*Problem description*
Track down every line below that holds "algorithm" and copy it.

*Difference listings*
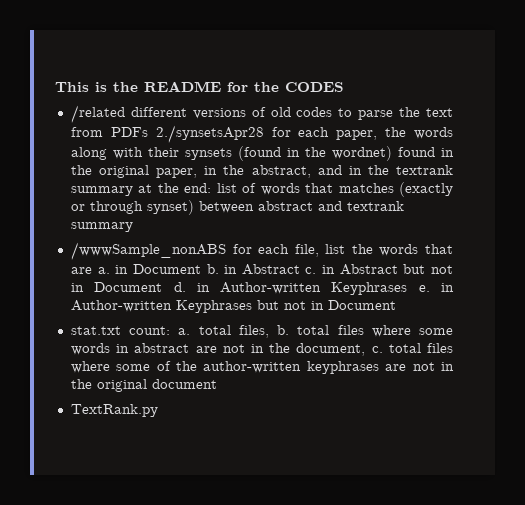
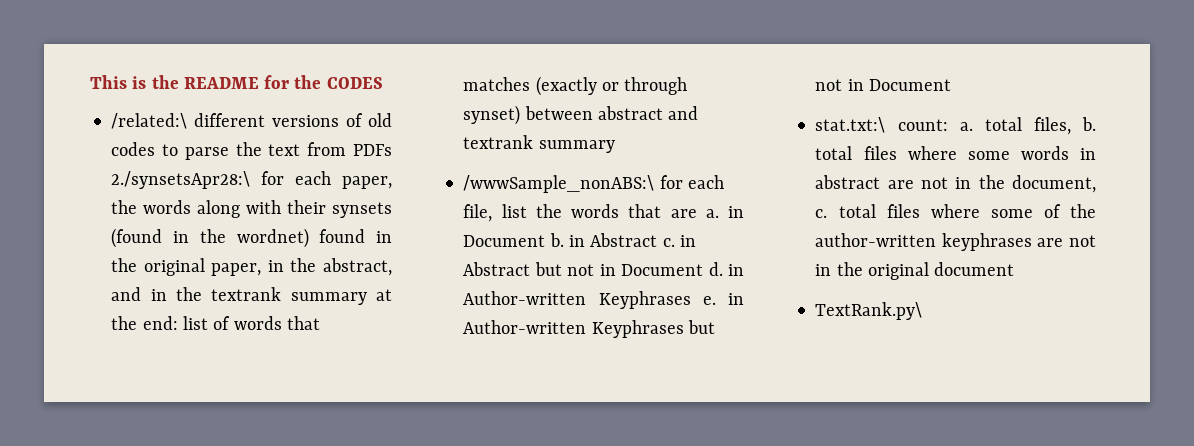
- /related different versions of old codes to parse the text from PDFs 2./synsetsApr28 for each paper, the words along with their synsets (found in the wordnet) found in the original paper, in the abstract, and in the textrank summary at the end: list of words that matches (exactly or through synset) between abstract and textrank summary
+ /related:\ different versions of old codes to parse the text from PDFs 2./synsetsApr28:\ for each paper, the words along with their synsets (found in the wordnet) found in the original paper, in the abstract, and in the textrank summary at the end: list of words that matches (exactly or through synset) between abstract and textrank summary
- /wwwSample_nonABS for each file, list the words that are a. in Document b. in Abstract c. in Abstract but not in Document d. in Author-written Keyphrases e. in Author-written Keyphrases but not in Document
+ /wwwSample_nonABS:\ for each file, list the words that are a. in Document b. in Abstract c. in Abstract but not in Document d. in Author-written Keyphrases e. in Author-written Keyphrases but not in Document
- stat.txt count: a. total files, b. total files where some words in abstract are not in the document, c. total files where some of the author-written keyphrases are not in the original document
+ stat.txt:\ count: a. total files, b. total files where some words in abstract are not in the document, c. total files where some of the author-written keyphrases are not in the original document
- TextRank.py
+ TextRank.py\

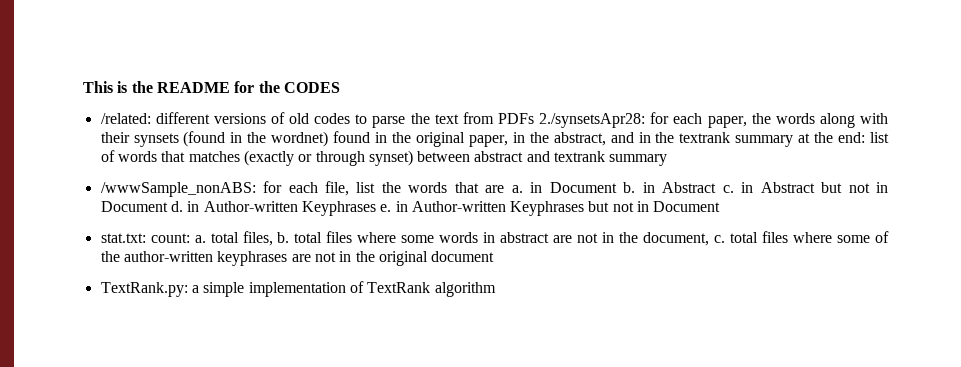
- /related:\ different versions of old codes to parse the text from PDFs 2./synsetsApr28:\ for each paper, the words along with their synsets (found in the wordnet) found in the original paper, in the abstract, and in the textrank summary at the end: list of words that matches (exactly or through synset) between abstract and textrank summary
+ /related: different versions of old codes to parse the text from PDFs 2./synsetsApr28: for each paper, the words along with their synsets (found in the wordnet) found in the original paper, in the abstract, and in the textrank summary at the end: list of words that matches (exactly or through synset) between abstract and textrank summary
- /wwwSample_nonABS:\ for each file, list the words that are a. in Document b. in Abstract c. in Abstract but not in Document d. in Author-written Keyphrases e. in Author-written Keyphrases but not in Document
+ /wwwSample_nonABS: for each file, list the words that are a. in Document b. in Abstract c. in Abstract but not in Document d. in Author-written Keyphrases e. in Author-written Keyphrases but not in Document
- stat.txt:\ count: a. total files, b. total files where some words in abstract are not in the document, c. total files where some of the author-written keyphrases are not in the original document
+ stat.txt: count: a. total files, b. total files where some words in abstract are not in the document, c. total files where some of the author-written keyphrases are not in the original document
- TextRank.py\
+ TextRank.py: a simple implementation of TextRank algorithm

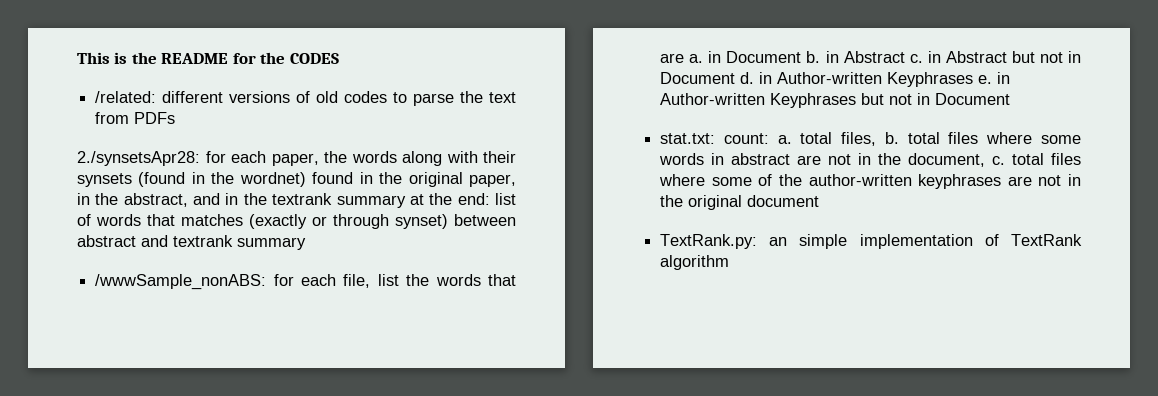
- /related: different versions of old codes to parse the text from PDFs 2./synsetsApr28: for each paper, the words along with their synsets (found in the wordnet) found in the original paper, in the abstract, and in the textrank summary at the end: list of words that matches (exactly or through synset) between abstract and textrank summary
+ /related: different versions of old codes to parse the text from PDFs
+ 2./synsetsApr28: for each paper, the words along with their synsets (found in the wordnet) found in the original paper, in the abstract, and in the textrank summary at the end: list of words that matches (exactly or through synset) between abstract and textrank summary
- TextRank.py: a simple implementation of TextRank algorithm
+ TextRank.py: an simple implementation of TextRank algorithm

*Written response*
+ TextRank.py: a simple implementation of TextRank algorithm
- TextRank.py: a simple implementation of TextRank algorithm
+ TextRank.py: an simple implementation of TextRank algorithm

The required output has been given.